When Is Debt A Problem?
Debt and other liabilities become risky for a business when it cannot easily fulfill those obligations, either with free cash flow or by raising capital at an attractive price. Part and parcel of capitalism is the process of 'creative destruction' where failed businesses are mercilessly liquidated by their bankers. However, a more usual (but still expensive) situation is where a company must dilute shareholders at a cheap share price simply to get debt under control. Of course, plenty of companies use debt to fund growth, without any negative consequences. The first step when considering a company's debt levels is to consider its cash and debt together.
View our latest analysis for Atul
What Is Atul's Net Debt?
You can click the graphic below for the historical numbers, but it shows that as of March 2022 Atul had ₹1.38b of debt, an increase on ₹1.27b, over one year. However, its balance sheet shows it holds ₹6.19b in cash, so it actually has ₹4.81b net cash.
How Strong Is Atul's Balance Sheet?
The latest balance sheet data shows that Atul had liabilities of ₹9.99b due within a year, and liabilities of ₹2.48b falling due after that. Offsetting these obligations, it had cash of ₹6.19b as well as receivables valued at ₹9.89b due within 12 months. So it actually has ₹3.62b more liquid assets than total liabilities.
Having regard to Atul's size, it seems that its liquid assets are well balanced with its total liabilities. So it's very unlikely that the ₹248.8b company is short on cash, but still worth keeping an eye on the balance sheet. Succinctly put, Atul boasts net cash, so it's fair to say it does not have a heavy debt load!
On the other hand, Atul saw its EBIT drop by 6.1% in the last twelve months. If earnings continue to decline at that rate the company may have increasing difficulty managing its debt load. When analysing debt levels, the balance sheet is the obvious place to start. But ultimately the future profitability of the business will decide if Atul can strengthen its balance sheet over time. So if you want to see what the professionals think, you might find this free report on analyst profit forecasts to be interesting.

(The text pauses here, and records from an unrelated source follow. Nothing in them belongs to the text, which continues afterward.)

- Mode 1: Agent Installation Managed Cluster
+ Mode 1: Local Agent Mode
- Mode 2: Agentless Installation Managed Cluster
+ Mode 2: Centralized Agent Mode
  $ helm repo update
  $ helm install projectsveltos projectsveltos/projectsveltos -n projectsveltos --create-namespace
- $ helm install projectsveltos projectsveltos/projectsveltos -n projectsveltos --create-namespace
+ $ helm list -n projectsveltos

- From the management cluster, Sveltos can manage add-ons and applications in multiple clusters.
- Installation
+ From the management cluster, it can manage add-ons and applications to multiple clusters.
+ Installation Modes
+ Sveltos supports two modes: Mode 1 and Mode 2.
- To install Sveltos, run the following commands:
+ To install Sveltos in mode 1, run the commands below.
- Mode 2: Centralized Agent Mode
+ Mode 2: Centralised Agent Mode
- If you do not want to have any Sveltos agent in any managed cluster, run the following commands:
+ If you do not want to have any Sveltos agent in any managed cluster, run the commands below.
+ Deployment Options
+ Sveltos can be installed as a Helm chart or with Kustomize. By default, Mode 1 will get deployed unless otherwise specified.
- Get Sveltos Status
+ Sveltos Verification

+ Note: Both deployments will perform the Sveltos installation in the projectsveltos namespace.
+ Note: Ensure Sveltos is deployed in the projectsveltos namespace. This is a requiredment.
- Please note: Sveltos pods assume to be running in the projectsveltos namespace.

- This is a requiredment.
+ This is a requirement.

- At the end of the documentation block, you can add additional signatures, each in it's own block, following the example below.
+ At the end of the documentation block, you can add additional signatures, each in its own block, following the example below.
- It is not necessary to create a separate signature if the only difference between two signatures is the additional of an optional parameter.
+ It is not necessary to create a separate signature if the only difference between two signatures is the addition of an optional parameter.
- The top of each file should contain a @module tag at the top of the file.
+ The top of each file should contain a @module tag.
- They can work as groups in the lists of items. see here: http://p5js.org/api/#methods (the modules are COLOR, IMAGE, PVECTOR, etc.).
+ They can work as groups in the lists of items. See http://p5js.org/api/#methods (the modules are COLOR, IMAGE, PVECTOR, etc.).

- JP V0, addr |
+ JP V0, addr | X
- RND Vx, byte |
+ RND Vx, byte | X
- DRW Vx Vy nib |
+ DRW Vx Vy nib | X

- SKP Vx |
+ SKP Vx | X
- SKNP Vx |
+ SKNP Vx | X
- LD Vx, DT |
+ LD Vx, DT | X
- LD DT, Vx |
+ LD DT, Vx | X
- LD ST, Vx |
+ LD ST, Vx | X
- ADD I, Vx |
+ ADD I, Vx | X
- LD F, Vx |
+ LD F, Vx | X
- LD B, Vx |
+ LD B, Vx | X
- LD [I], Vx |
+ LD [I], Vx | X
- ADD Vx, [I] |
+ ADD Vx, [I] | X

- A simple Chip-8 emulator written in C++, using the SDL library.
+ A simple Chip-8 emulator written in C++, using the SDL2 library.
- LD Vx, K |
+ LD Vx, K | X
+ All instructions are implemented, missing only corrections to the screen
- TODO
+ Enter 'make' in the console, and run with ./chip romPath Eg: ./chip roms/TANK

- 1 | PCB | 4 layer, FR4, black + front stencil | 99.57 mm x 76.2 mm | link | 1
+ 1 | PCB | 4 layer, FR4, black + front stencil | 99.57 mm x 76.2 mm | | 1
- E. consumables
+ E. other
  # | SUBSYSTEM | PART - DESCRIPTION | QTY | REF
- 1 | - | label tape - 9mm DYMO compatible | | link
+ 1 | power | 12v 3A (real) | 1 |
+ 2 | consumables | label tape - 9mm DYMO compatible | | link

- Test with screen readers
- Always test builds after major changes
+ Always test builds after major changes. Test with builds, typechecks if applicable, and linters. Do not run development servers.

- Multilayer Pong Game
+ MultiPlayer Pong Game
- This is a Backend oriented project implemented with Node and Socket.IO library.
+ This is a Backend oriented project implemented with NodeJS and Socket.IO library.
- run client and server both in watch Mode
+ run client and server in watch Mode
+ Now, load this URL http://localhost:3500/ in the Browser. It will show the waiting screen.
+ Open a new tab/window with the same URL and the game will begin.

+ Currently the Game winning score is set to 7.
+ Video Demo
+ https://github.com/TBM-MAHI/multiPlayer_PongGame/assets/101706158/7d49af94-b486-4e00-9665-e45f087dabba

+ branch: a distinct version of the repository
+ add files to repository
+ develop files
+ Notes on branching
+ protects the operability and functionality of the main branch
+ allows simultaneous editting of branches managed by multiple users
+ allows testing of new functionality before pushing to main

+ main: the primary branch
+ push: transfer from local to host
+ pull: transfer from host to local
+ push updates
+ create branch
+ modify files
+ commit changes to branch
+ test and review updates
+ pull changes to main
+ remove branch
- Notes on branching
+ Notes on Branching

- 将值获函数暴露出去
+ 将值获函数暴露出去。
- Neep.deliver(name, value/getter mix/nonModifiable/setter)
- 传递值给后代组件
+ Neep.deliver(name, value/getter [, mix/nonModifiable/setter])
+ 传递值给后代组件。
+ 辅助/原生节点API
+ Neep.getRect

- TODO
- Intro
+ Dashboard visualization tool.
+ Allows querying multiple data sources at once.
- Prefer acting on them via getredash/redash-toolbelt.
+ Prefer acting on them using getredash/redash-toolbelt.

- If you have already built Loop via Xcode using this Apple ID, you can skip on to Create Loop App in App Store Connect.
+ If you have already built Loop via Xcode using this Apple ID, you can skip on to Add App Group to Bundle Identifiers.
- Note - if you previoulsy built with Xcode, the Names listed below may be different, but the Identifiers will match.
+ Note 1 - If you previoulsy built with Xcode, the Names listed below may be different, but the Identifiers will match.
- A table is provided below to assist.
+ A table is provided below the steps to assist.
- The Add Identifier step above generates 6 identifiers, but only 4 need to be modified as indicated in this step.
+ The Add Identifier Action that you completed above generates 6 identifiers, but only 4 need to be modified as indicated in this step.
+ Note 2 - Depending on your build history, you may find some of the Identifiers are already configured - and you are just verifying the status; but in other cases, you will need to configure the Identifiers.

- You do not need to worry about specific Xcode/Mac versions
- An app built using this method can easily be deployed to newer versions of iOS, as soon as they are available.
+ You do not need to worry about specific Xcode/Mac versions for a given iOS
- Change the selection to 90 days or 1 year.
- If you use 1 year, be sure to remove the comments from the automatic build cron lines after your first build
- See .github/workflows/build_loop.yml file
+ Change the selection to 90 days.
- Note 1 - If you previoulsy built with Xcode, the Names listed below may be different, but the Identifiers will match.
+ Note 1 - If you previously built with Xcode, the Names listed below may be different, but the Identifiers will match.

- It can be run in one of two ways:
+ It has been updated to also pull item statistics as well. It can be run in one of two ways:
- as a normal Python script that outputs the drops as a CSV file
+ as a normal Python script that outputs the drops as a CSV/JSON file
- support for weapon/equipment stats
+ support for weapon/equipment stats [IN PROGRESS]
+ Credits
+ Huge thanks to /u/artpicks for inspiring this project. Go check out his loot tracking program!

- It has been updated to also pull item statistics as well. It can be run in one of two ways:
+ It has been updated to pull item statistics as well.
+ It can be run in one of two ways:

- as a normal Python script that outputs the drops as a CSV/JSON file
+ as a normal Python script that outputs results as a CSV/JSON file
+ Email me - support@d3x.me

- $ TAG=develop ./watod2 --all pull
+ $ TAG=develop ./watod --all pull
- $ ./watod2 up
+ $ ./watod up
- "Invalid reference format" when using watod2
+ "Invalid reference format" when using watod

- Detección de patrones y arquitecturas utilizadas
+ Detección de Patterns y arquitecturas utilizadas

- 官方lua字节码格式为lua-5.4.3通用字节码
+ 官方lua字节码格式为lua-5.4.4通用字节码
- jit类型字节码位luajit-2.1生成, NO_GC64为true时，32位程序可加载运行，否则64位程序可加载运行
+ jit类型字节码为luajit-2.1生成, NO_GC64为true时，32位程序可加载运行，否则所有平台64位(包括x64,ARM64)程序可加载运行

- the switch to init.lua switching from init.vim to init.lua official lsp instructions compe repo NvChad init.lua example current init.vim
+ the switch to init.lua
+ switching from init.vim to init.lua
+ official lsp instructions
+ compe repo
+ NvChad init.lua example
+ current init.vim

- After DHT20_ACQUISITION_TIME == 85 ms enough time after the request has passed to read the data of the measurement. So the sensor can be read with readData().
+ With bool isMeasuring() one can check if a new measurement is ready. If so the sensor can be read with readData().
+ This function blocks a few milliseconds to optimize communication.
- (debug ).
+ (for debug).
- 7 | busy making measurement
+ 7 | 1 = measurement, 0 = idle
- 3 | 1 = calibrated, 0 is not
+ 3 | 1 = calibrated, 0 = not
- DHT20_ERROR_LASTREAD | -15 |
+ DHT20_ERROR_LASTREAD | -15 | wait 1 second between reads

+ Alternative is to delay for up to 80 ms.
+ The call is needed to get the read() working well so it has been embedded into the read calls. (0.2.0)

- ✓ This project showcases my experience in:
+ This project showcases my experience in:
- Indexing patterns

But our final consideration is also important, because a company cannot pay debt with paper profits; it needs cold hard cash. Atul may have net cash on the balance sheet, but it is still interesting to look at how well the business converts its earnings before interest and tax (EBIT) to free cash flow, because that will influence both its need for, and its capacity to manage debt. Looking at the most recent three years, Atul recorded free cash flow of 24% of its EBIT, which is weaker than we'd expect. That's not great, when it comes to paying down debt.
Summing up
While it is always sensible to investigate a company's debt, in this case Atul has ₹4.81b in net cash and a decent-looking balance sheet. So we are not troubled with Atul's debt use. There's no doubt that we learn most about debt from the balance sheet. But ultimately, every company can contain risks that exist outside of the balance sheet. For example, we've discovered 2 warning signs for Atul (1 shouldn't be ignored!) that you should be aware of before investing here.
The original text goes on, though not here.